A 25-year record of carbon sequestration and soil properties in intensive agricultureD.K. Benbi and J.S. Brar
Department of Soils, Punjab Agricultural University, Ludhiana 141004, India
Accepted 2 December 2008; published online 5 February 2009
Abstract - As a major carbon pool on earth, soil organic carbon may act either as a sink or a source of atmospheric CO2, a greenhouse gas. Soil organic carbon is also impacting fertility, and, in turn, crop yields. However, knowledge of the impact of cropping techniques on the long-term behavior of soil carbon is scarce. Several studies have shown that continuous cropping decreases soil organic carbon stocks, rapidly in the initial years then at a slower rate, approaching a new equilibrium after 30 to 50 years. For instance, a study of intensive corn cropping for 35 years on temperate soils showed a 50% decrease in soil organic carbon. Our study is located in the North Indian state of Punjab. It is the most intensively cultivated region in the country with a cropping intensity of 190%, predominantly of a rice-wheat system. Due to high nutrient demand and its continuous cultivation, the cropping system is presumed to adversely affect soil organic carbon and other soil properties. However, this has been postulated without any real-time data analysis on a regional scale. Therefore, we evaluated soil data for 25 years from 1981/82 to 2005/06 to investigate the impact of intensive agriculture on C sequestration and soil properties on a regional scale. The results showed that, unexpectedly, intensive agriculture has resulted in improved soil organic carbon (SOC) status.

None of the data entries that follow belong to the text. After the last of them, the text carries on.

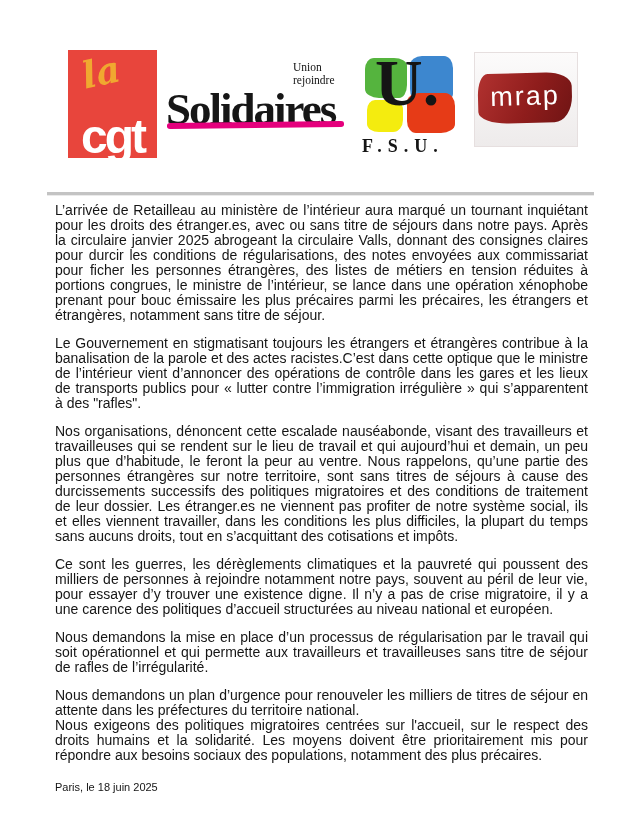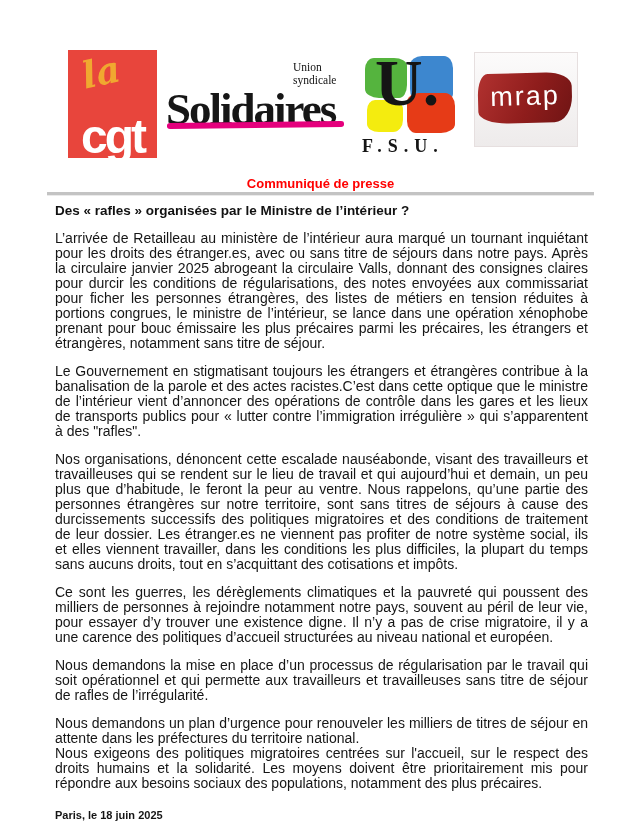"Union syndicale" span.sol-tagline { text: syndicale -> rejoindre }
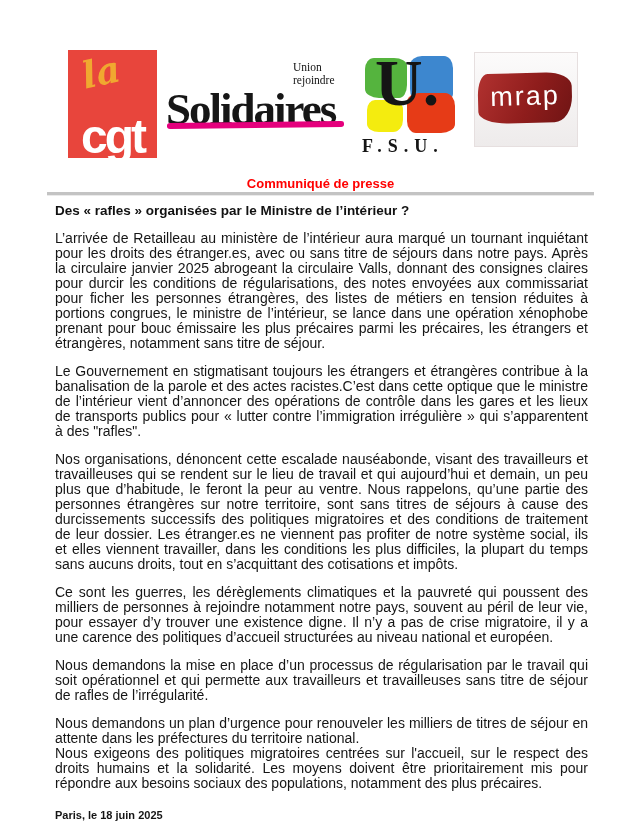"Communiqué de presse" div.banner { html: <div>Communiqué de presse</div> -> none }
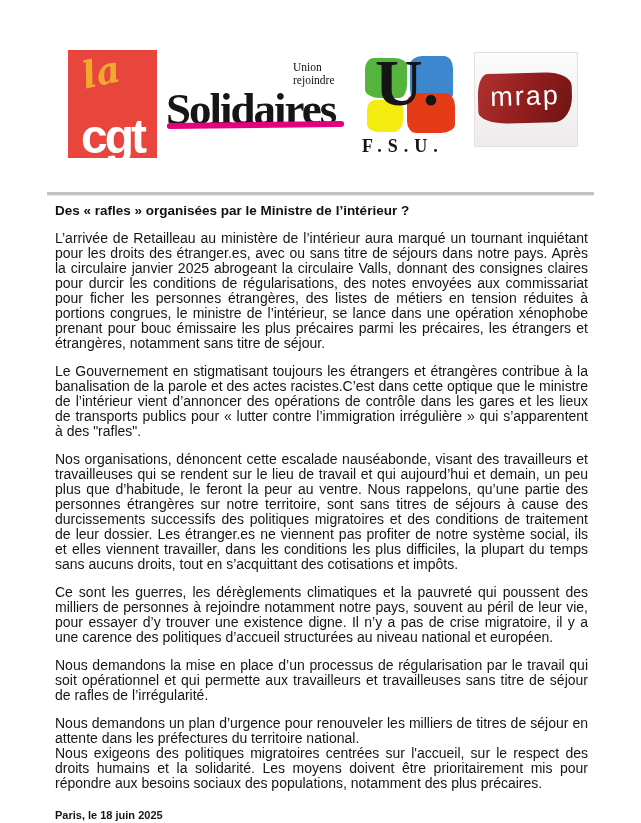"Des « rafles » organisées" h1.doc-title { html: <h1>Des « rafles » organisées par le Ministre de l’intérieur ?</h1> -> none }
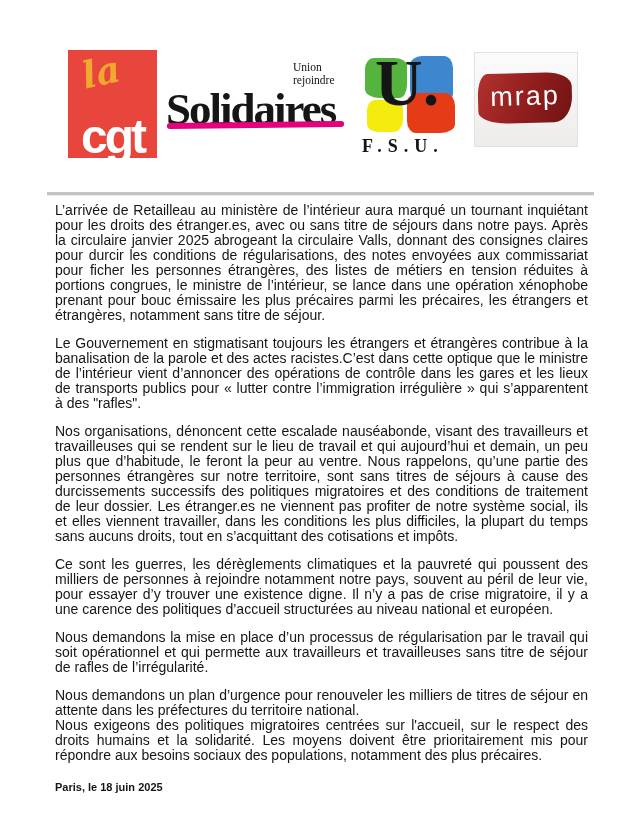"Paris, le 18 juin 2025" .date-line { font-weight: bold -> none }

As a weighted average for the whole state, SOC increased from 2.9 g kg-1 in 1981/82 to 4.0 g kg-1 in 2005/06, an increase of 38%. Increased productivity of rice and wheat resulted in enhanced C sequestration in the plough layer by 0.8 t C ha-1 per ton of increased grain production. Soil pH declined by 0.8 pH units from 8.5 in 1981/82 to 7.7 in 2005/06. This pH decline has positive implications for availability of phosphorus and micronutrients such as Zn, Fe and Mn. Changes in plant-available P in soil were related to the amount of fertilizer P applied. The status of available P in soils increased from 19.9 kg ha-1 in 1981/82 to 29.2 kg P ha-1 during 2005/06. The status of plant-available K in soil remained almost unaltered and averaged 106 and 123 mg kg-1 soil in 1981/82 and 2005/06, respectively. The analysis showed that intensive cultivation of a rice-wheat system unexpectedly resulted in improved C sequestration, a favorable pH environment and amelioration of the soil salinity.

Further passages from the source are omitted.